US chipmaker Advanced Micro Devices’ (AMD) decision to invest $400 million in India isn’t tied to government incentives but rather a vote of confidence in the country’s strong talent pool, said Mark Papermaster, chief technology officer at AMD.
In an interview, Papermaster said that most of the investment will go towards setting up the R&D centre in Bengaluru, which will be the largest for AMD worldwide, and hiring 3,000 engineers by 2028. He said that steps taken by the government to develop semiconductor skills and other initiatives will make India a global talent hub.
Will AMD seek government incentives under the Semicon scheme for the $400 million investment and if so, how much?
The announcements from AMD are not tied to government incentives.
Is it a cost benefit to have larger ER&D (engineering, research and development) operations in India for a chipmaker?
AMD has a 20-plus-year R&D presence in India and the team here is a key contributor across our broad product portfolio. We benefit from the deep talent in India.
AMD India already has chip engineers and designers. How will the new additions impact the company?
We plan to grow our full-time employees from 6,500 plus today to up to 9,500 plus by end-2028. The additional engineers will enable AMD to stay ahead and design products combining leadership performance and energy efficiency while adding AI acceleration across our product portfolio.
What technical elements will the investment entail?
The investment covers a new office in Bangalore. This will be our largest design centre in the world, and it will open later this year. The campus is 500,000 square feet and has hybrid workspaces and the latest collaborative tools designed to foster teamwork and innovation. A substantial part of the investment will also go towards adding 3,000 engineers to our India workforce by 2028.
What benefits can AMD expect from India’s chip PLI/DLI policies?
These policies do not directly apply to AMD. We understand the government is evaluating a proposal to expand DLI to multinational companies designing in India. Currently, it’s extended to domestic companies, startups and MSMEs. Similarly, the PLI programme is geared toward IT hardware manufacturing.
We are committed to supporting our partners who intend to leverage these incentive programmes to drive growth in India, from India.
Where does India’s supply chain for chip designers/engineers stand presently, in comparison with other major global markets?
India has huge potential to meet the talent demand of the semiconductor industry. More than half a million engineers graduate each year, so there is the availability of raw talent. The gap is not in the headcount but in the skillset. Currently, skill development happens after engineers graduate and join companies. Companies upskill them with real-world training.

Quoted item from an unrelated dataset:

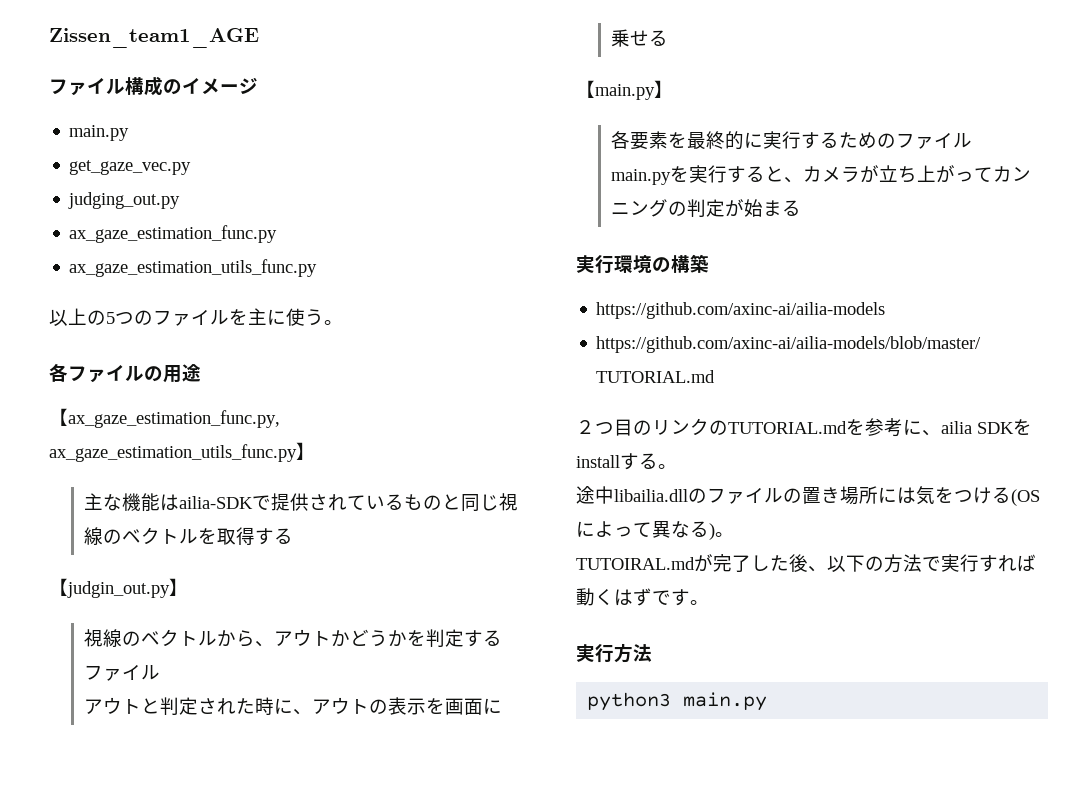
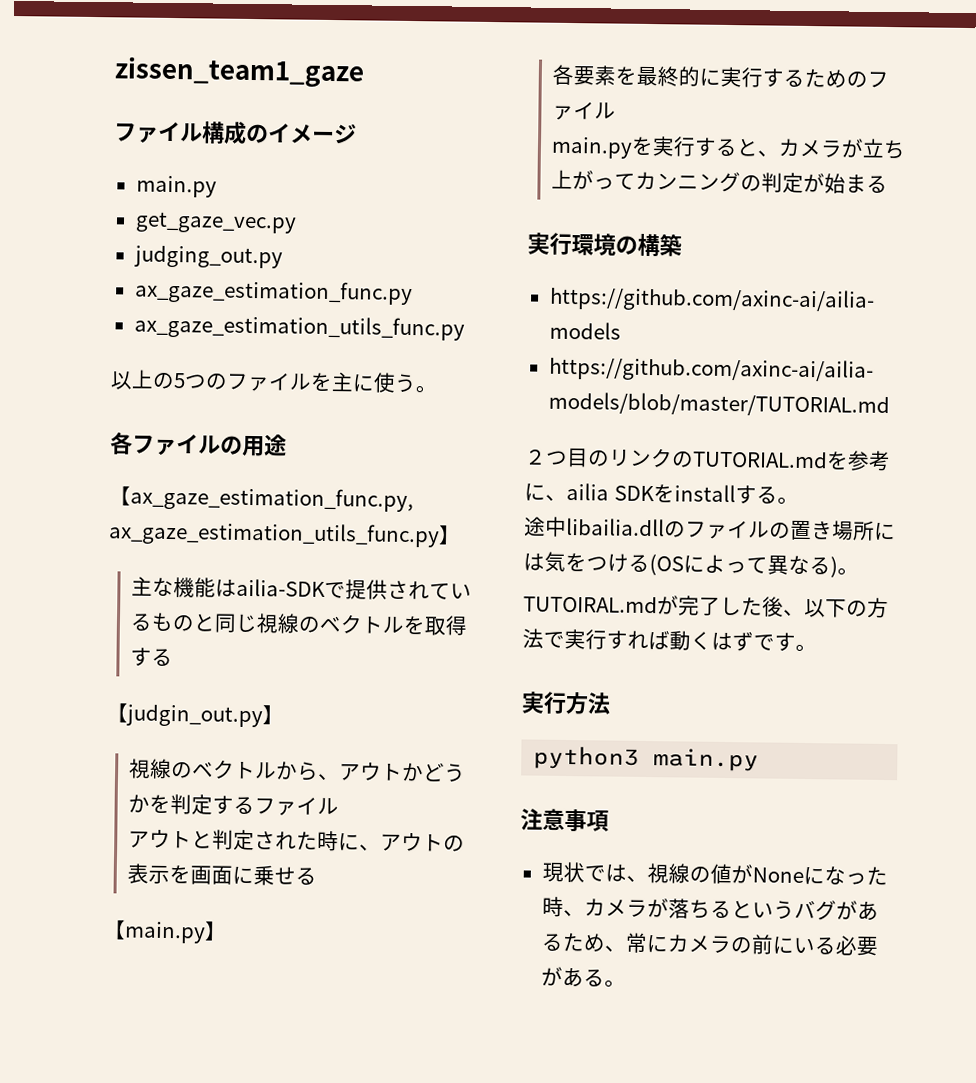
[49,28,259,48] Zissen_team1_AGE -> [114,56,365,88] zissen_team1_gaze
(768, 701) none -> [520,808,609,832] [541,861,888,886] [541,896,879,921] [540,932,879,956] [540,966,626,988] // 注意事項 // 現状では、視線の値がNoneになった時、カメラが落ちるというバグがあるため、常にカメラの前にいる必要がある。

To address this gap, the government of India set up a talent committee that was spearheaded by AMD Country Head, Jaya Jagadish. The committee proposed curriculum changes and AICTE is already making them in 300-plus engineering colleges that offer a major in VLSI design. This is the long-term approach.
To address the near-term upskilling needs, the government of India has partnered with international universities like Purdue to design industry-relevant course work that can be taught to students currently pursuing their engineering degree in VLSI and relevant fields.
These measures along with other initiatives will not only make India self-reliant in semiconductor talent but also enable the country to meet the talent needs of the industry, globally.
AMD intends to use AI for chip design. Which elements can be expected from the India centre in the short and medium term?
AMD design teams are already deploying AI acceleration in our design implementations across physical design and verification flows.
Does AMD invest in high-fidelity digital twins in its chip design/simulation facilities?
Yes. AMD emulation systems are essentially digital twins of our chip designs/products that allow us to ensure software works before the manufacturing of chips actually begins. Further, our adaptive computing chips are used as part of digital twin solutions for other industries.